In Buganda’s contemporary political history, there are two major obstacles that greatly threatened it’s establishment; these were the 1953-1955 and 1966 Kabaka crises.

In November 1953, then British Governor Sir Andrew Cohen overthrew Kabaka Edward Muteesa and forced him into exile. This was followed by rampant demonstrations ranging from the royal family to the Lukiiko (parliament), which refused to elect another Kabaka as demanded by Governor Cohen. Muteesa did not break the spirit of resentment exhibited by his subjects back home. He stood his ground to the demands of the Lukiiko, which also included Buganda’s Independence from the Protectorate. The British succumbed to the pressure by the Baganda and Muteesa returned to his throne.

Unfortunately, the climax of the second Kabaka crisis in 1966 featured the death of Muteesa II in 1969 while in exile in London. Even then, the circumstances surrounding the entire episode of gloomy events before and after which included the destruction of the Mengo Palace and the abolition of the 800-year-old kingdom did not break the spirit of Buganda and the Baganda.
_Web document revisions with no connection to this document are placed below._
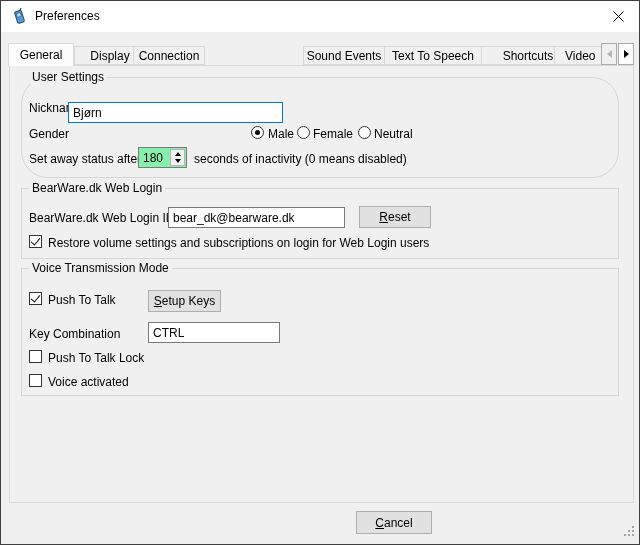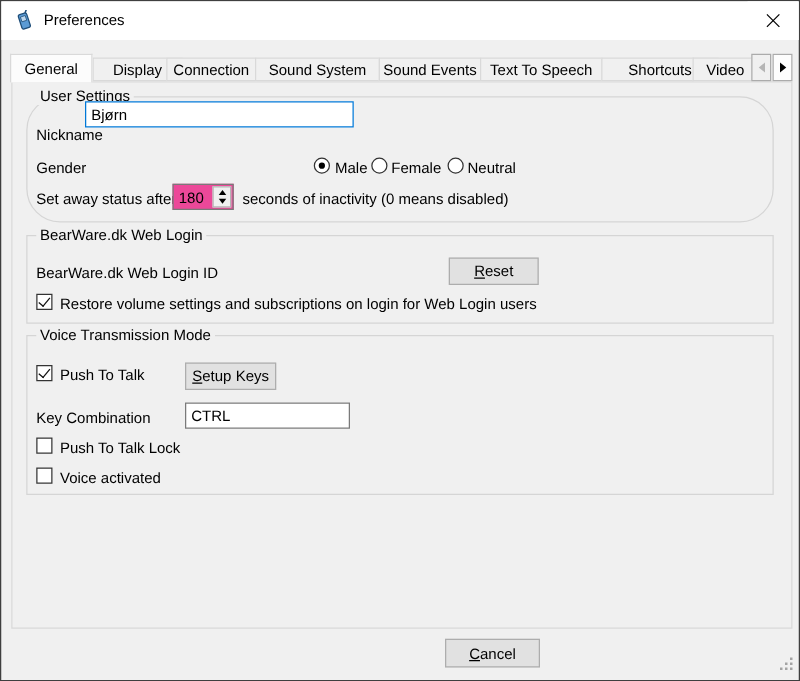--- a/index.html
+++ b/index.html
@@ -99,9 +99,6 @@
   <div class="tab" style="left:132px;width:72px;">
       <span>Connection</span>
     </div>
-  <div class="tab" style="left:203px;width:100px;">
-      <span>Sound System</span>
-    </div>
   <div class="tab" style="left:302px;width:82px;">
       <span>Sound Events</span>
     </div>

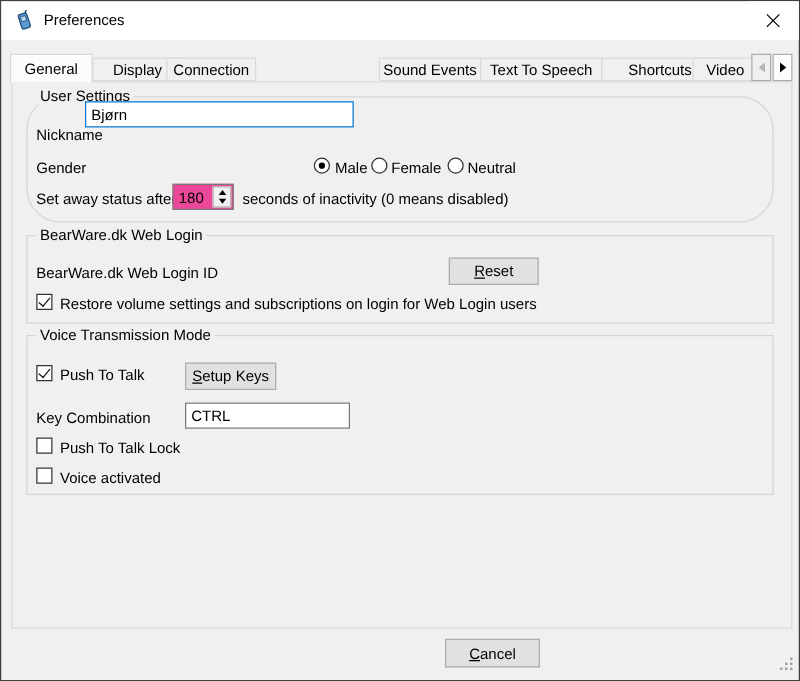--- a/index.html
+++ b/index.html
@@ -126,7 +126,7 @@
   </div>
 
   <span class="lbl" style="left:28px; top:100px;">Nickname</span>
-  <input class="txt focus" style="left: 67px; top: 80px; width: 215px; height: 21px;" value="Bjørn">
+  <input class="txt focus" style="left: 67px; top: 101px; width: 215px; height: 21px;" value="Bjørn">
 
   <span class="lbl" style="left:28px; top:126px;">Gender</span>
   <span class="radio selected" style="left:250px; top:125px;"></span>

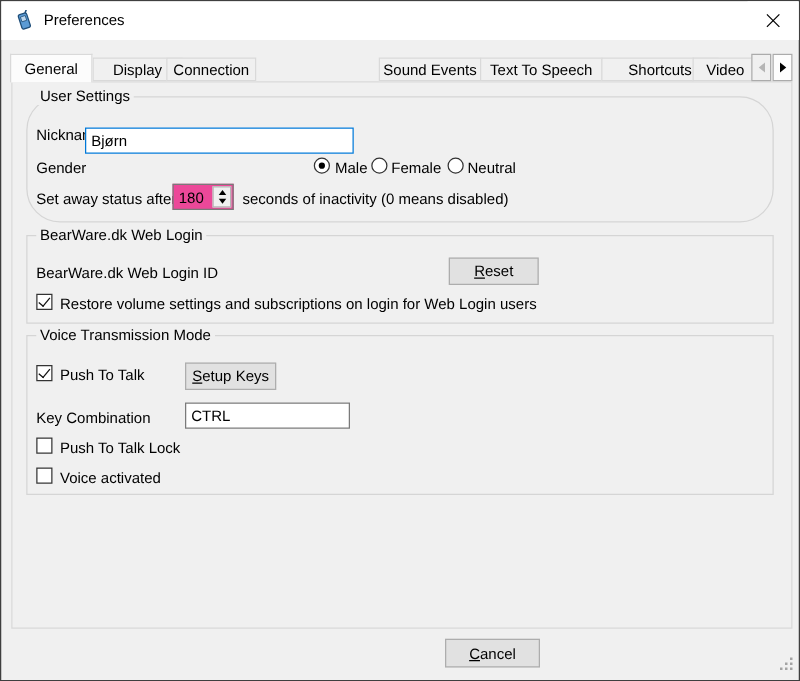--- a/index.html
+++ b/index.html
@@ -55,7 +55,7 @@
   .radio.selected::after { content:''; position:absolute; left:3px; top:3px; width:5px; height:5px; background:#000; border-radius:50%; }
 
   
-  .spinner { position:absolute; left:137px; top:146px; width:49px; height:21px; background:#ec4899; border:1px solid #7a7a7a; z-index:3; }
+  .spinner { position:absolute; left:137px; top:146px; width:49px; height:21px; background:#86efac; border:1px solid #7a7a7a; z-index:3; }
   .spin-value { position:absolute; left:4px; top:3px; }
   .spin-btns { position:absolute; right:1px; top:1px; width:15px; height:17px; background:#f0f0f0; border:1px solid #b5b5b5; }
   .spin-up, .spin-down { position:absolute; left:0; width:13px; height:8px; display:flex; align-items:center; justify-content:center; }

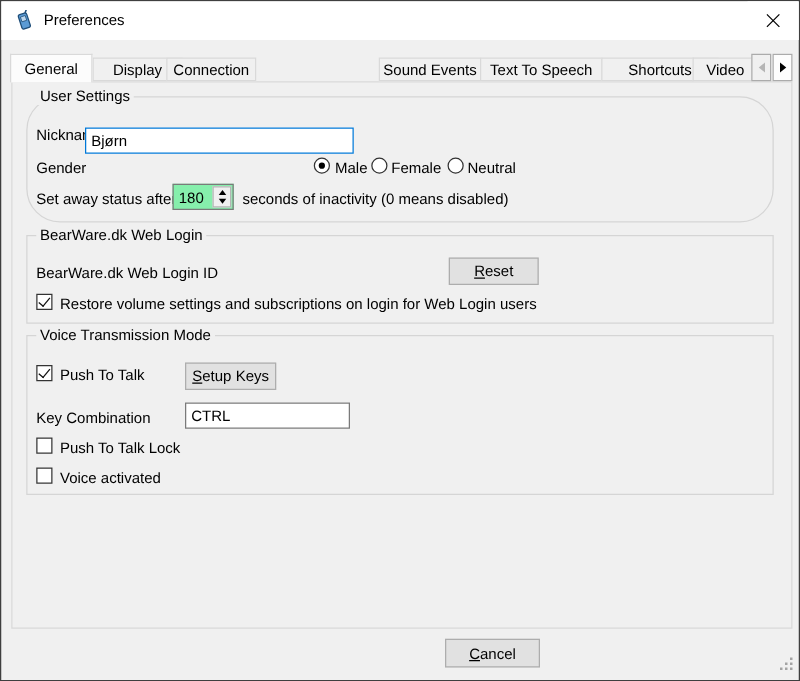--- a/index.html
+++ b/index.html
@@ -155,6 +155,7 @@
   </div>
 
   <span class="lbl" style="left:28px; top:210px;">BearWare.dk Web Login ID</span>
+  <input class="txt" style="left: 167px; top: 206px; width: 177px; height: 21px;" value="bear_dk@bearware.dk">
   <button class="btn" style="left:358px; top:205px; width:72px; height:22px;">
     <span class="accel">Reset</span>
   </button>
27 years later after the abolition of Buganda Kingdom, the eternal spirit of Buganda was reincarnated in 1993 and Kabaka Ronald Mutebi reclaimed the throne of his forefathers.
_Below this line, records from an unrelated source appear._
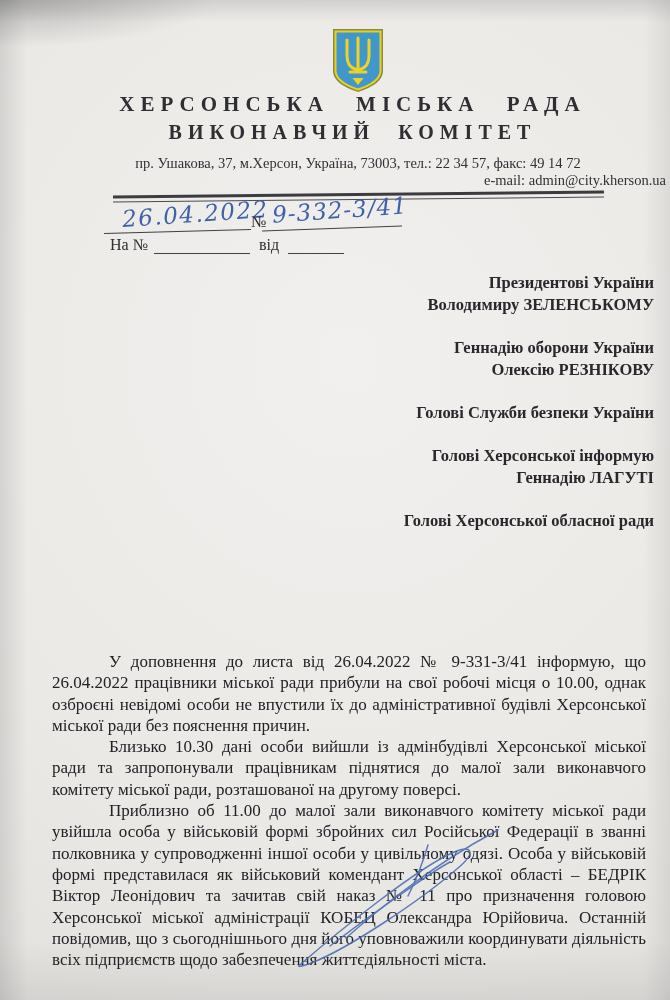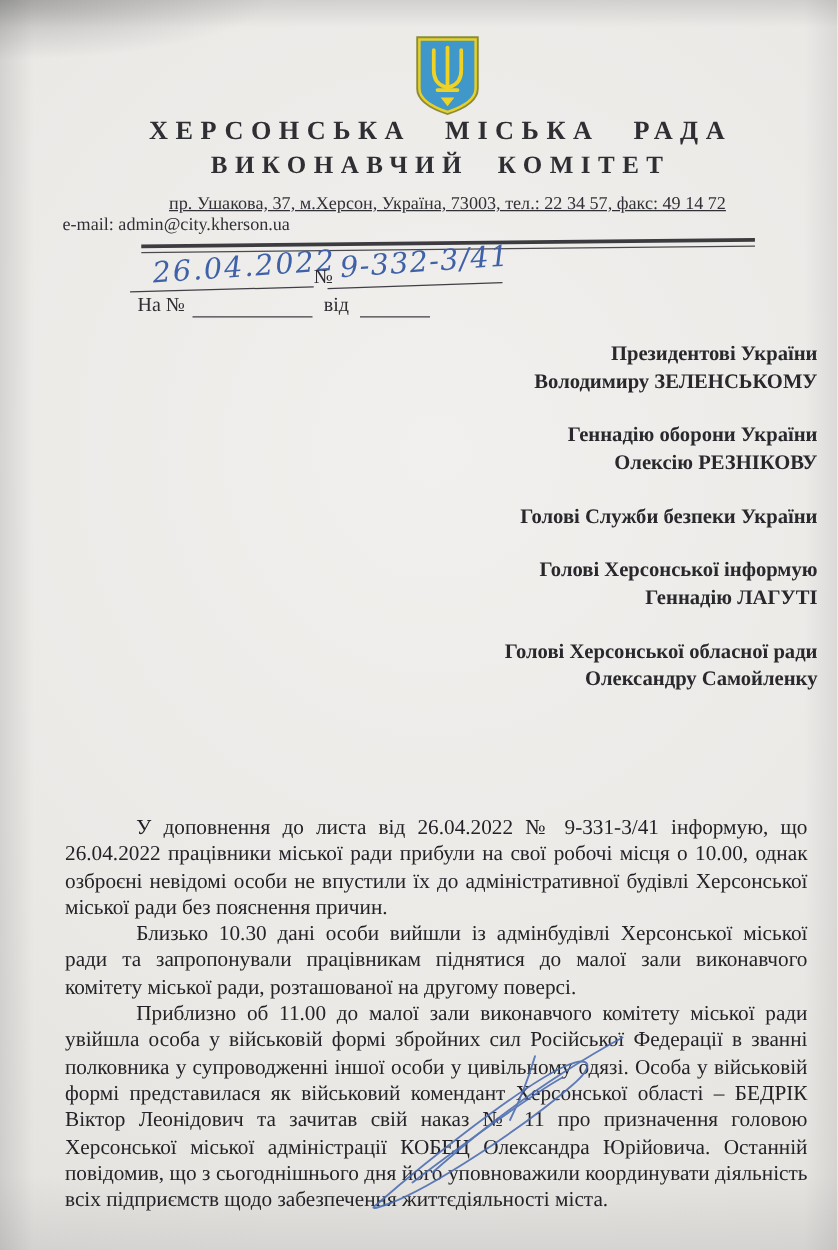--- a/index.html
+++ b/index.html
@@ -20,7 +20,7 @@
     font-weight:bold;font-size:21px;letter-spacing:6px;word-spacing:16px;color:#2e2e33;}
   .org-unit{left:30px;top:121px;width:645px;text-align:center;
     font-weight:bold;font-size:20px;letter-spacing:6px;word-spacing:12px;color:#2e2e33;}
-  .addr-line{left:50px;top:155px;width:616px;text-align:center;font-size:14.5px;color:#303036;text-decoration:underline;}
+  .addr-line{left:50px;top:155px;width:616px;text-align:center;font-size:14.5px;color:#303036;}
   .email-line{left:50px;top:172px;width:616px;text-align:left;font-size:14.5px;color:#303036;}
   .rule{left:113px;top:193px;width:491px;height:3px;
     border-top:3px solid #3c3c40;border-bottom:1px solid #4a4a4e;

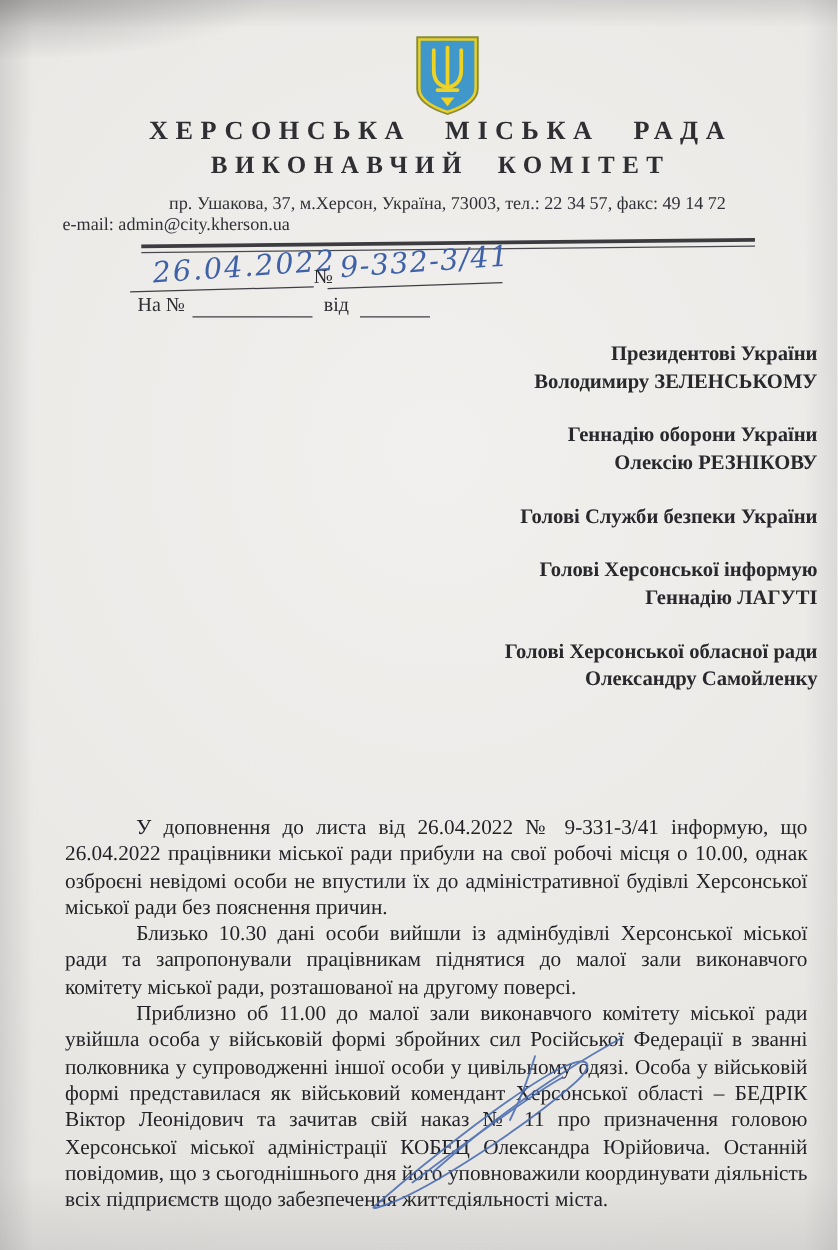--- a/index.html
+++ b/index.html
@@ -21,7 +21,7 @@
   .org-unit{left:30px;top:121px;width:645px;text-align:center;
     font-weight:bold;font-size:20px;letter-spacing:6px;word-spacing:12px;color:#2e2e33;}
   .addr-line{left:50px;top:155px;width:616px;text-align:center;font-size:14.5px;color:#303036;}
-  .email-line{left:50px;top:172px;width:616px;text-align:left;font-size:14.5px;color:#303036;}
+  .email-line{left:50px;top:172px;width:616px;text-align:right;font-size:14.5px;color:#303036;}
   .rule{left:113px;top:193px;width:491px;height:3px;
     border-top:3px solid #3c3c40;border-bottom:1px solid #4a4a4e;
     transform:rotate(-0.6deg);}

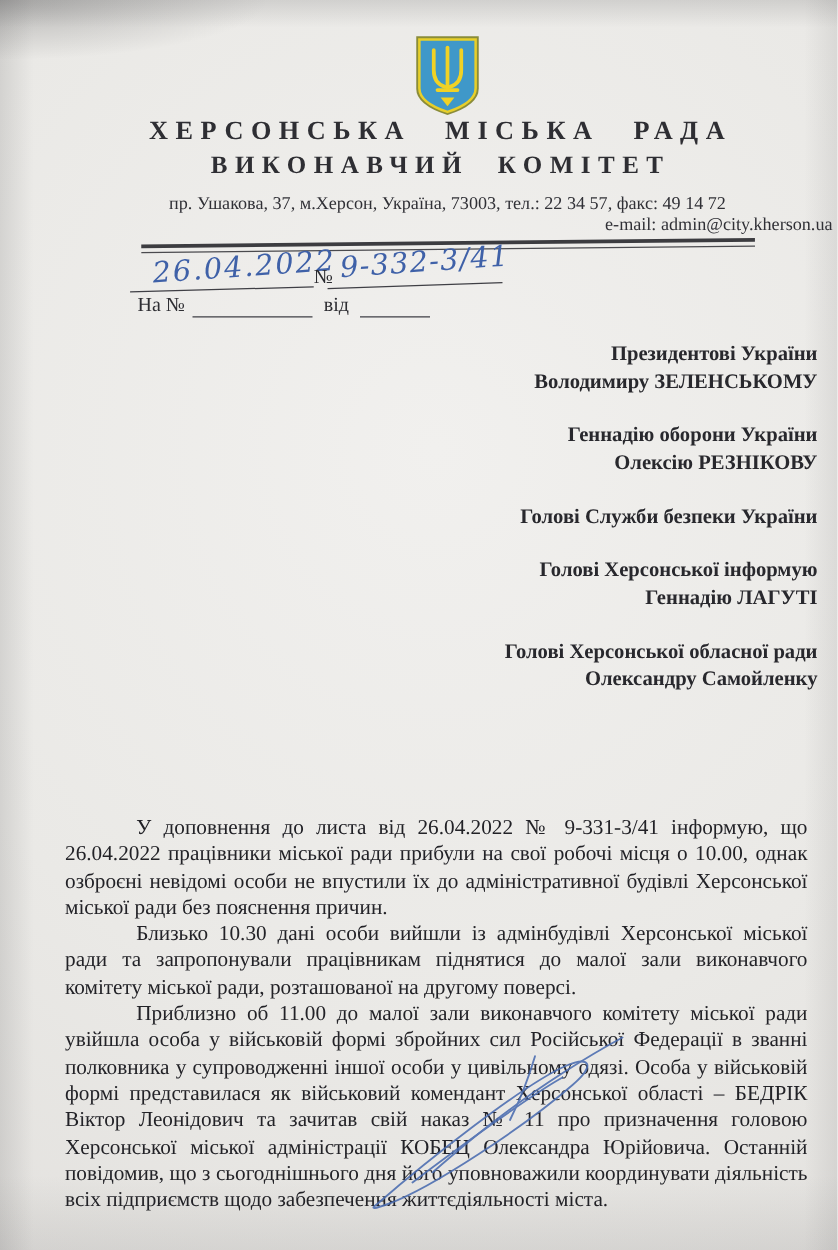--- a/index.html
+++ b/index.html
@@ -96,7 +96,6 @@
   </div>
   <div class="addr-group">
     <div>Голові Херсонської обласної ради</div>
-    <div>Олександру Самойленку</div>
   </div>
 </div>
Kabaka Mutebi’s reign has been graced with enormous success with a lot of structural and infrastructural development and widening of the kingdom’s purse.

However, the current Buganda, which prides itself as the region with the largest tribe in Uganda and with a proud people with a long history as a united tribe, is under attack by both the visible and invisible snares of the enemy. But also, it should be noted that there are signs of discord within the layers of leadership which make up Buganda, and can eventually breed irreconcilable damage to the foundations of the kingdom.

For example, the leadership of the Katikkiro (prime minister) and his cabinet seem to be a million miles away from key stakeholders in the stratum of the kingdom.

The Bataka (clan heads) were given land by President Museveni, which the Katikkiro and Mengo were not privy to. The Ssabalangira, who is the head of the Royal Clan to which the Kabaka belongs, petitioned the President to investigate the health of the Kabaka without involving the Mengo administration. The Bataka seemingly defied the guidance of the Katikkiro who has continuously assured the kingdom that the Kabaka was recovering steadily and called for calm. However, they recently met President Museveni and sought permission to visit the Kabaka in Namibia where he is undergoing treatment. This left very many people wondering why they would run to the President instead of Mengo.

The mystery around the generosity of the President, which the leaders from Mengo may not be alive to is that it is their loyalty to the Kabaka that is at stake in exchange for the President’s benevolence. It is a common principle that whoever has the money has the power and makes the rules. Through these lenses, one can easily predict the future of Buganda.

Unlike the two kabaka crises where the kingdom was drenched in resounding unity and reverence, the environment in the kingdom today is evidently parallel to the former. The leaders appointed by the Kabaka are heckled and ridiculed on social media platforms and kingdom events like the annual Kabaka Run held at the Mengo palace.

Whereas the Katikkiro has rightly said before that the Kabaka needs privacy, just like any other person; it should equally be appreciated by the kingdom that untamed speculations around the person of the Kabaka and the kingdom can lead to dreadful consequences like the assassination of former Katikkiro Martin Luther Nsibirwa on September 5, 1945. Thank God for the Kabaka’s kingdom address while in Namibia which was broadcasted recently. It quenched the thirst of majority of his subjects who longed to hear from him amidst all kinds of speculations around his health.

Buganda’s political and cultural dominance was founded on the unity of her people and their collective purpose to love and defend their king and kingdom. However, when this identity and sense of belonging fades away, there is nothing left to hold their spines and spirit together to subsist as a formidable family.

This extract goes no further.